**YOUR TASK**
Retype every entry word for word.

Collected data entries
::::

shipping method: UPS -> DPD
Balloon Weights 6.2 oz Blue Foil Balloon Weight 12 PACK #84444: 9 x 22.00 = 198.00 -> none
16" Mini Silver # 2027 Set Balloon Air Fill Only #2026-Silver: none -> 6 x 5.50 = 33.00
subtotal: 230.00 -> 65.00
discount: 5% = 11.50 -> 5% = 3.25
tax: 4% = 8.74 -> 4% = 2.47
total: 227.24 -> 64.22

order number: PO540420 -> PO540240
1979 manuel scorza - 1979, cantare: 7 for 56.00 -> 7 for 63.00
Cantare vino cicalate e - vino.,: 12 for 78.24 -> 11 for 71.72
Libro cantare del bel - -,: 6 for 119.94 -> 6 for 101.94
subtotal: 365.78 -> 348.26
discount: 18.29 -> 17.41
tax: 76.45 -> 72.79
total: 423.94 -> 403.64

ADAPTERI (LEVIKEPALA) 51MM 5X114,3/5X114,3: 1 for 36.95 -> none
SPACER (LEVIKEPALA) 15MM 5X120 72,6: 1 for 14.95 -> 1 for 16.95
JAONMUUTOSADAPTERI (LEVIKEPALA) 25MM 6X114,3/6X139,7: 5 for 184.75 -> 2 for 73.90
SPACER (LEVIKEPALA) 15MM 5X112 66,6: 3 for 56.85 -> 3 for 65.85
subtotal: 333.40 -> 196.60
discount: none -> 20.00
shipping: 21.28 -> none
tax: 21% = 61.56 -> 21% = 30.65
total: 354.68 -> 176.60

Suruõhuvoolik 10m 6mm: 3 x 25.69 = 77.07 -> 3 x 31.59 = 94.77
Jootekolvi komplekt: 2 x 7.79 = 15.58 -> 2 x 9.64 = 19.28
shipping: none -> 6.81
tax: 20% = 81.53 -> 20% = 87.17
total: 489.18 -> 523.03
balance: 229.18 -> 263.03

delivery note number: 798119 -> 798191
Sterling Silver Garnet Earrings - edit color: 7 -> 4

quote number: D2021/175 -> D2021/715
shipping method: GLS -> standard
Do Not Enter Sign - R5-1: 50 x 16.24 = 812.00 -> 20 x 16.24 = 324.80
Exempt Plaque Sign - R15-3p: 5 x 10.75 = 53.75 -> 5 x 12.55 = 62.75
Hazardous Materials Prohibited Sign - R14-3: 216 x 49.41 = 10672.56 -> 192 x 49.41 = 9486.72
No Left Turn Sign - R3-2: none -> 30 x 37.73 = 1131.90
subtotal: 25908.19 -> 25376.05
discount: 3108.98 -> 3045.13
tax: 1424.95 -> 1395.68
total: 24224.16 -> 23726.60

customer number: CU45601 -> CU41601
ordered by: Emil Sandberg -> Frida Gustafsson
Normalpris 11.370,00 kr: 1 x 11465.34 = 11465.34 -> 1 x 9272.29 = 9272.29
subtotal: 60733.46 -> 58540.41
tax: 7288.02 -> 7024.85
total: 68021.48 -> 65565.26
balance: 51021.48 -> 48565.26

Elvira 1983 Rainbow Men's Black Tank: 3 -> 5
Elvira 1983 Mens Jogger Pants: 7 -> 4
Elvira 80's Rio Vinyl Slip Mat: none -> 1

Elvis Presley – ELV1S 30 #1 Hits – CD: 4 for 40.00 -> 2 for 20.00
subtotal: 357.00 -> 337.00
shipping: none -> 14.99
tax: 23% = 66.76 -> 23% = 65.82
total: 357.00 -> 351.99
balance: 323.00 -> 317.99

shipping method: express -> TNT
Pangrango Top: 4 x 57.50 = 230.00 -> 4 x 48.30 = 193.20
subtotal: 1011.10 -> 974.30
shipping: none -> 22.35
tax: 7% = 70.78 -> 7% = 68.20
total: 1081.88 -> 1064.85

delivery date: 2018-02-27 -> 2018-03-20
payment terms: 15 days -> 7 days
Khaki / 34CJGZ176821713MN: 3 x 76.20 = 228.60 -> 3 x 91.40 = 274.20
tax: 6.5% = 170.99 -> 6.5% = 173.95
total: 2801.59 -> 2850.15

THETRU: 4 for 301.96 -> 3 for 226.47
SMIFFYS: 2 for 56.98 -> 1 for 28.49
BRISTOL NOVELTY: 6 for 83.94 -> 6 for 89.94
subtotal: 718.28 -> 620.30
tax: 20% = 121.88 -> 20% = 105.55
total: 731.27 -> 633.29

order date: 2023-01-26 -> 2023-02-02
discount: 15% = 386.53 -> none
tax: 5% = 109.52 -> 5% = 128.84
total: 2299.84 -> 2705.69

::::

**SOLUTION TO THIS PROBLEM**
shipping method: UPS -> DPD
Balloon Weights 6.2 oz Blue Foil Balloon Weight 12 PACK #84444: 9 x 22.00 = 198.00 -> none
16" Mini Silver # 2027 Set Balloon Air Fill Only #2026-Silver: none -> 6 x 5.50 = 33.00
subtotal: 230.00 -> 65.00
discount: 5% = 11.50 -> 5% = 3.25
tax: 4% = 8.74 -> 4% = 2.47
total: 227.24 -> 64.22

order number: PO540420 -> PO540240
1979 manuel scorza - 1979, cantare: 7 for 56.00 -> 7 for 63.00
Cantare vino cicalate e - vino.,: 12 for 78.24 -> 11 for 71.72
Libro cantare del bel - -,: 6 for 119.94 -> 6 for 101.94
subtotal: 365.78 -> 348.26
discount: 18.29 -> 17.41
tax: 76.45 -> 72.79
total: 423.94 -> 403.64

ADAPTERI (LEVIKEPALA) 51MM 5X114,3/5X114,3: 1 for 36.95 -> none
SPACER (LEVIKEPALA) 15MM 5X120 72,6: 1 for 14.95 -> 1 for 16.95
JAONMUUTOSADAPTERI (LEVIKEPALA) 25MM 6X114,3/6X139,7: 5 for 184.75 -> 2 for 73.90
SPACER (LEVIKEPALA) 15MM 5X112 66,6: 3 for 56.85 -> 3 for 65.85
subtotal: 333.40 -> 196.60
discount: none -> 20.00
shipping: 21.28 -> none
tax: 21% = 61.56 -> 21% = 30.65
total: 354.68 -> 176.60

Suruõhuvoolik 10m 6mm: 3 x 25.69 = 77.07 -> 3 x 31.59 = 94.77
Jootekolvi komplekt: 2 x 7.79 = 15.58 -> 2 x 9.64 = 19.28
shipping: none -> 6.81
tax: 20% = 81.53 -> 20% = 87.17
total: 489.18 -> 523.03
balance: 229.18 -> 263.03

delivery note number: 798119 -> 798191
Sterling Silver Garnet Earrings - edit color: 7 -> 4

quote number: D2021/175 -> D2021/715
shipping method: GLS -> standard
Do Not Enter Sign - R5-1: 50 x 16.24 = 812.00 -> 20 x 16.24 = 324.80
Exempt Plaque Sign - R15-3p: 5 x 10.75 = 53.75 -> 5 x 12.55 = 62.75
Hazardous Materials Prohibited Sign - R14-3: 216 x 49.41 = 10672.56 -> 192 x 49.41 = 9486.72
No Left Turn Sign - R3-2: none -> 30 x 37.73 = 1131.90
subtotal: 25908.19 -> 25376.05
discount: 3108.98 -> 3045.13
tax: 1424.95 -> 1395.68
total: 24224.16 -> 23726.60

customer number: CU45601 -> CU41601
ordered by: Emil Sandberg -> Frida Gustafsson
Normalpris 11.370,00 kr: 1 x 11465.34 = 11465.34 -> 1 x 9272.29 = 9272.29
subtotal: 60733.46 -> 58540.41
tax: 7288.02 -> 7024.85
total: 68021.48 -> 65565.26
balance: 51021.48 -> 48565.26

Elvira 1983 Rainbow Men's Black Tank: 3 -> 5
Elvira 1983 Mens Jogger Pants: 7 -> 4
Elvira 80's Rio Vinyl Slip Mat: none -> 1

Elvis Presley – ELV1S 30 #1 Hits – CD: 4 for 40.00 -> 2 for 20.00
subtotal: 357.00 -> 337.00
shipping: none -> 14.99
tax: 23% = 66.76 -> 23% = 65.82
total: 357.00 -> 351.99
balance: 323.00 -> 317.99

shipping method: express -> TNT
Pangrango Top: 4 x 57.50 = 230.00 -> 4 x 48.30 = 193.20
subtotal: 1011.10 -> 974.30
shipping: none -> 22.35
tax: 7% = 70.78 -> 7% = 68.20
total: 1081.88 -> 1064.85

delivery date: 2018-02-27 -> 2018-03-20
payment terms: 15 days -> 7 days
Khaki / 34CJGZ176821713MN: 3 x 76.20 = 228.60 -> 3 x 91.40 = 274.20
tax: 6.5% = 170.99 -> 6.5% = 173.95
total: 2801.59 -> 2850.15

THETRU: 4 for 301.96 -> 3 for 226.47
SMIFFYS: 2 for 56.98 -> 1 for 28.49
BRISTOL NOVELTY: 6 for 83.94 -> 6 for 89.94
subtotal: 718.28 -> 620.30
tax: 20% = 121.88 -> 20% = 105.55
total: 731.27 -> 633.29

order date: 2023-01-26 -> 2023-02-02
discount: 15% = 386.53 -> none
tax: 5% = 109.52 -> 5% = 128.84
total: 2299.84 -> 2705.69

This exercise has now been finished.